§ **WORK TO BE COMPLETED**
Word for word, reproduce all entries below, leaving every picture out.

===== EXTRACTED INFORMATION =====

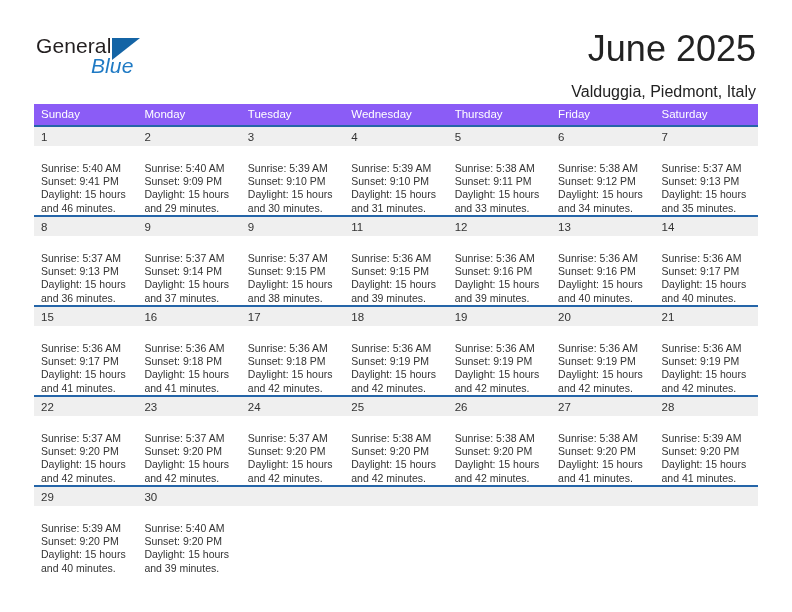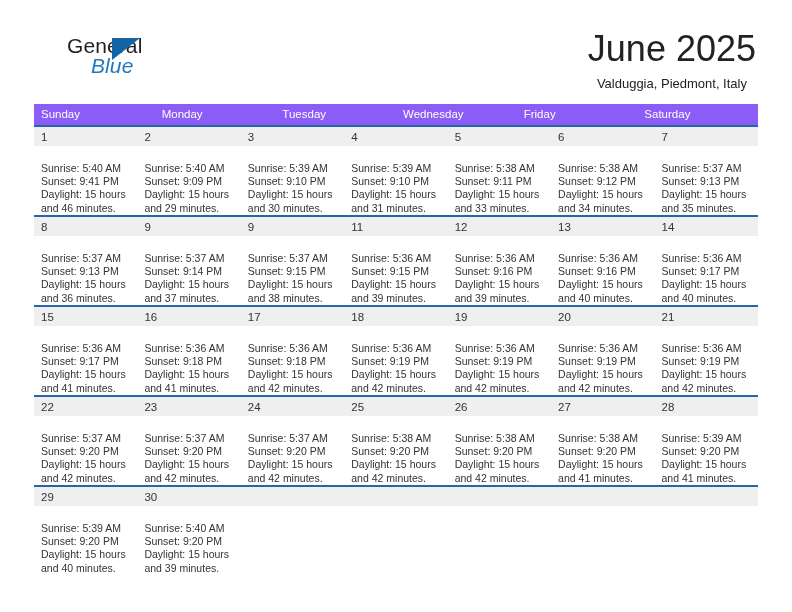--- a/index.html
+++ b/index.html
@@ -33,21 +33,20 @@
     height: 48px;
   }
   .logo-general {
     position: absolute;
     left: 0;
     top: 0;
     font-size: 21px;
     color: #231f20;
     letter-spacing: 0.1px;
     white-space: nowrap;
-    margin-left: 31px;
   }
   .logo-blue {
     position: absolute;
     left: 55px;
     top: 20px;
     font-size: 21px;
     color: #1f7ac4;
     letter-spacing: 0.1px;
     white-space: nowrap;
     font-style: italic;
@@ -68,22 +67,22 @@
     top: 28px;
     text-align: right;
   }
   .cal-title {
     font-size: 36px;
     color: #222222;
     line-height: 1.15;
     white-space: nowrap;
   }
   .cal-subtitle {
-    margin-top: 7px;
-    font-size: 13px;
+    margin-top: 14px;
+    font-size: 16px;
     color: #222222;
     white-space: nowrap;
     text-align: center;
   }
 
   
   .calendar {
     position: absolute;
     left: 34px;
     top: 104px;
@@ -163,20 +162,21 @@
 
   </div>
 
   <div class="calendar">
 
     <div class="dow-row">
       <div class="dow">Sunday</div>
       <div class="dow">Monday</div>
       <div class="dow">Tuesday</div>
       <div class="dow">Wednesday</div>
+      <div class="dow">Thursday</div>
       <div class="dow">Friday</div>
       <div class="dow">Saturday</div>
     </div>
 
     <div class="week">
       <div class="day">
         <div class="day-num-band"><span class="day-num">1</span></div>
         <div class="day-info">
           <div>Sunrise: 5:40 AM</div>
           <div>Sunset: 9:41 PM</div>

=====

§ **ANSWER SECTION**
--- a/index.html
+++ b/index.html
@@ -33,21 +33,20 @@
     height: 48px;
   }
   .logo-general {
     position: absolute;
     left: 0;
     top: 0;
     font-size: 21px;
     color: #231f20;
     letter-spacing: 0.1px;
     white-space: nowrap;
-    margin-left: 31px;
   }
   .logo-blue {
     position: absolute;
     left: 55px;
     top: 20px;
     font-size: 21px;
     color: #1f7ac4;
     letter-spacing: 0.1px;
     white-space: nowrap;
     font-style: italic;
@@ -68,22 +67,22 @@
     top: 28px;
     text-align: right;
   }
   .cal-title {
     font-size: 36px;
     color: #222222;
     line-height: 1.15;
     white-space: nowrap;
   }
   .cal-subtitle {
-    margin-top: 7px;
-    font-size: 13px;
+    margin-top: 14px;
+    font-size: 16px;
     color: #222222;
     white-space: nowrap;
     text-align: center;
   }
 
   
   .calendar {
     position: absolute;
     left: 34px;
     top: 104px;
@@ -163,20 +162,21 @@
 
   </div>
 
   <div class="calendar">
 
     <div class="dow-row">
       <div class="dow">Sunday</div>
       <div class="dow">Monday</div>
       <div class="dow">Tuesday</div>
       <div class="dow">Wednesday</div>
+      <div class="dow">Thursday</div>
       <div class="dow">Friday</div>
       <div class="dow">Saturday</div>
     </div>
 
     <div class="week">
       <div class="day">
         <div class="day-num-band"><span class="day-num">1</span></div>
         <div class="day-info">
           <div>Sunrise: 5:40 AM</div>
           <div>Sunset: 9:41 PM</div>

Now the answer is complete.